*** Available data

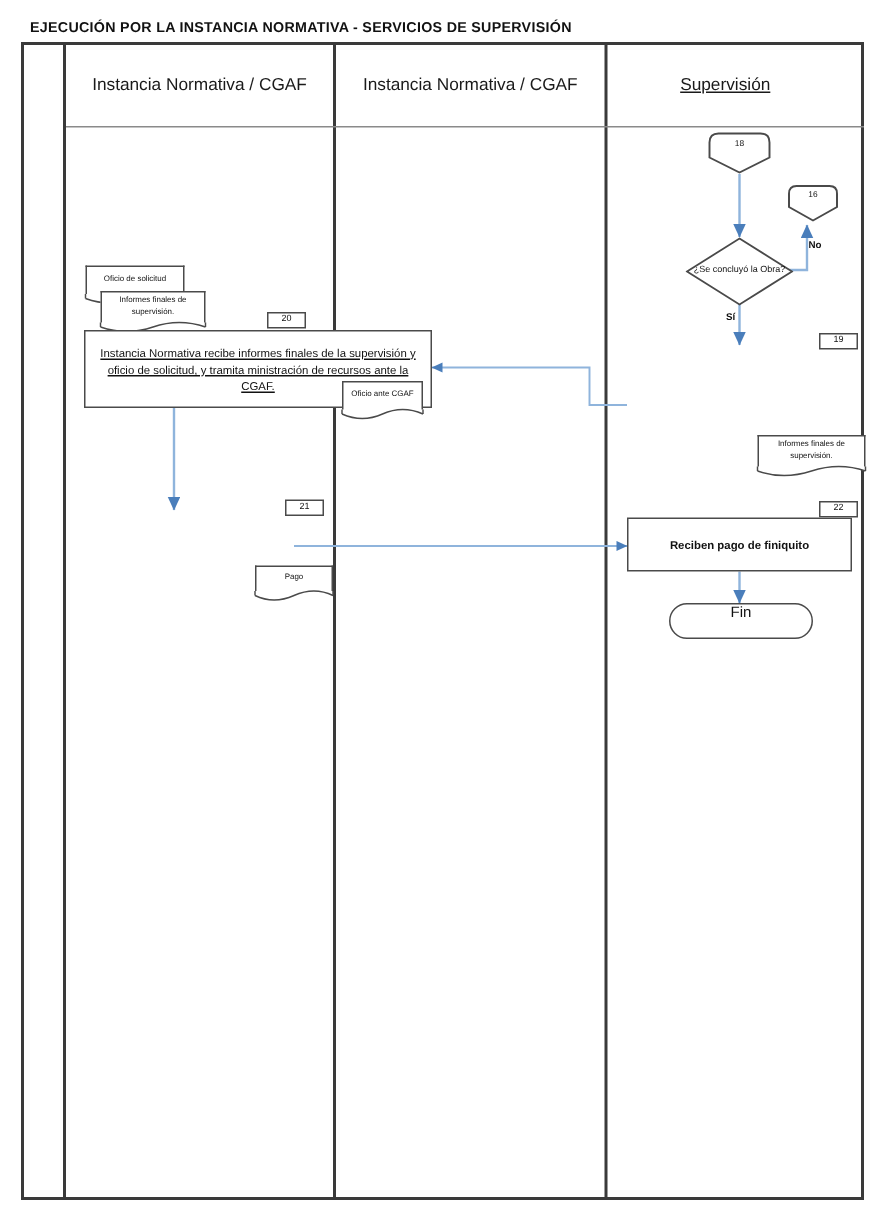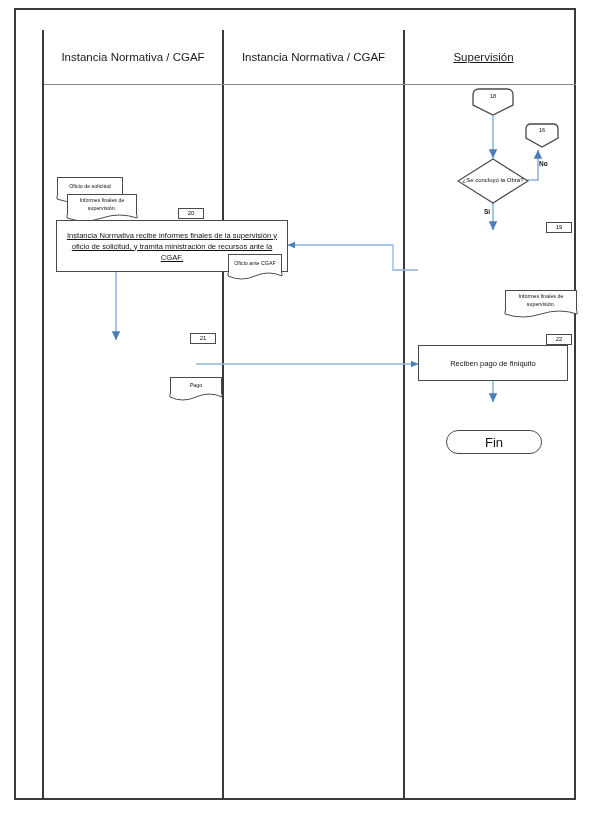--- a/index.html
+++ b/index.html
@@ -205,6 +205,9 @@
 
   <div class="frame"></div>
 
+  <div class="title-bar">
+    <span class="title-text">EJECUCIÓN POR LA INSTANCIA NORMATIVA - SERVICIOS DE SUPERVISIÓN</span>
+  </div>
 
   <div class="col-sep sep-1"></div>
   <div class="col-sep sep-2"></div>

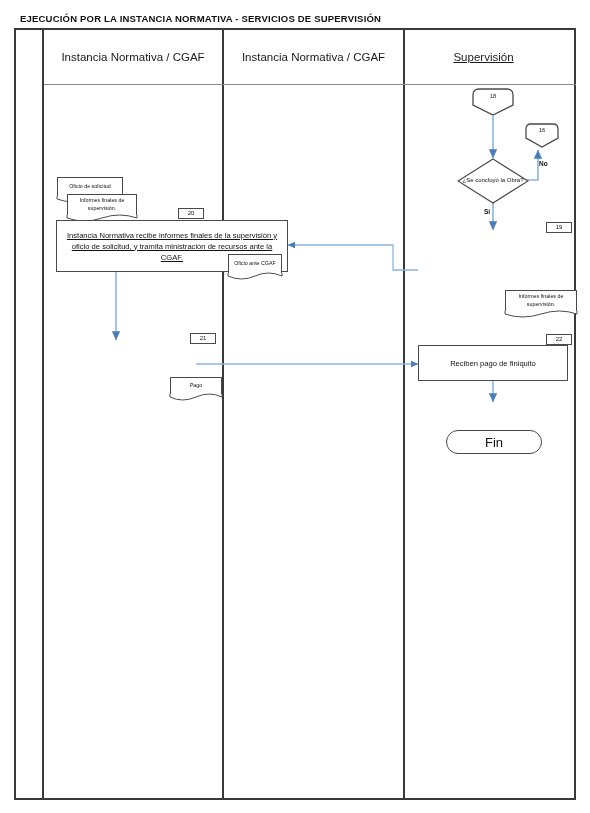--- a/index.html
+++ b/index.html
@@ -324,7 +324,7 @@
   </div>
 
   <div class="step-badge" style="left:546px; top:334px;">22</div>
-  <div class="proc node" style="left:418px; top:345px; width:150px; height:36px;">
+  <div class="proc node" style="left:418px; top:345px; width:150px; height:36px;font-weight:bold;">
     <span>Reciben pago de finiquito</span>
   </div>
 

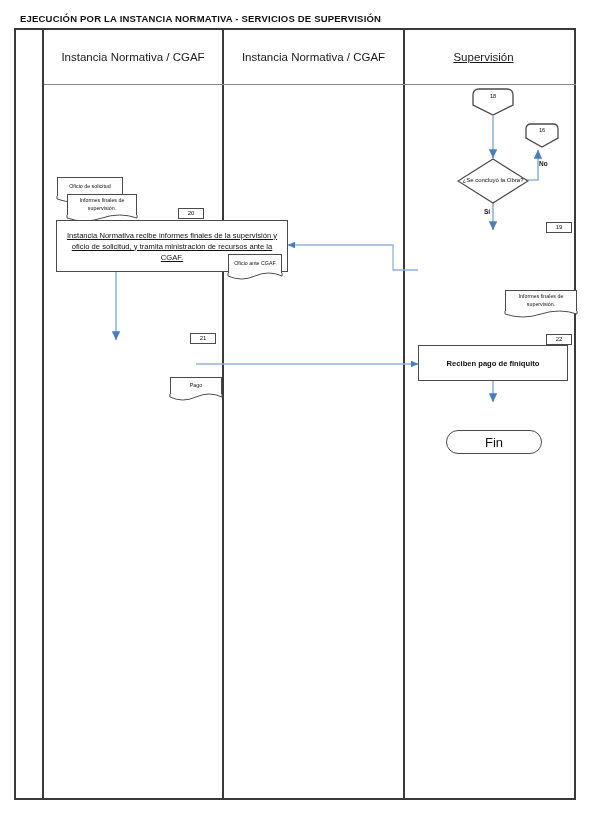--- a/index.html
+++ b/index.html
@@ -175,11 +175,10 @@
     border-radius: 22px;
     background: #ffffff;
     display: flex;
-    align-items: center;
-    justify-content: center;
-    font-size: 13px;
-    color: #111111;
-    margin-top: 28px;
+    align-items: flex-start;
+    justify-content: center;
+    font-size: 10px;
+    color: #111111;
   }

******

Exercise instructions:
Find out how many lines in the data above hold the word "proc". Write only the number.

Task solution:
2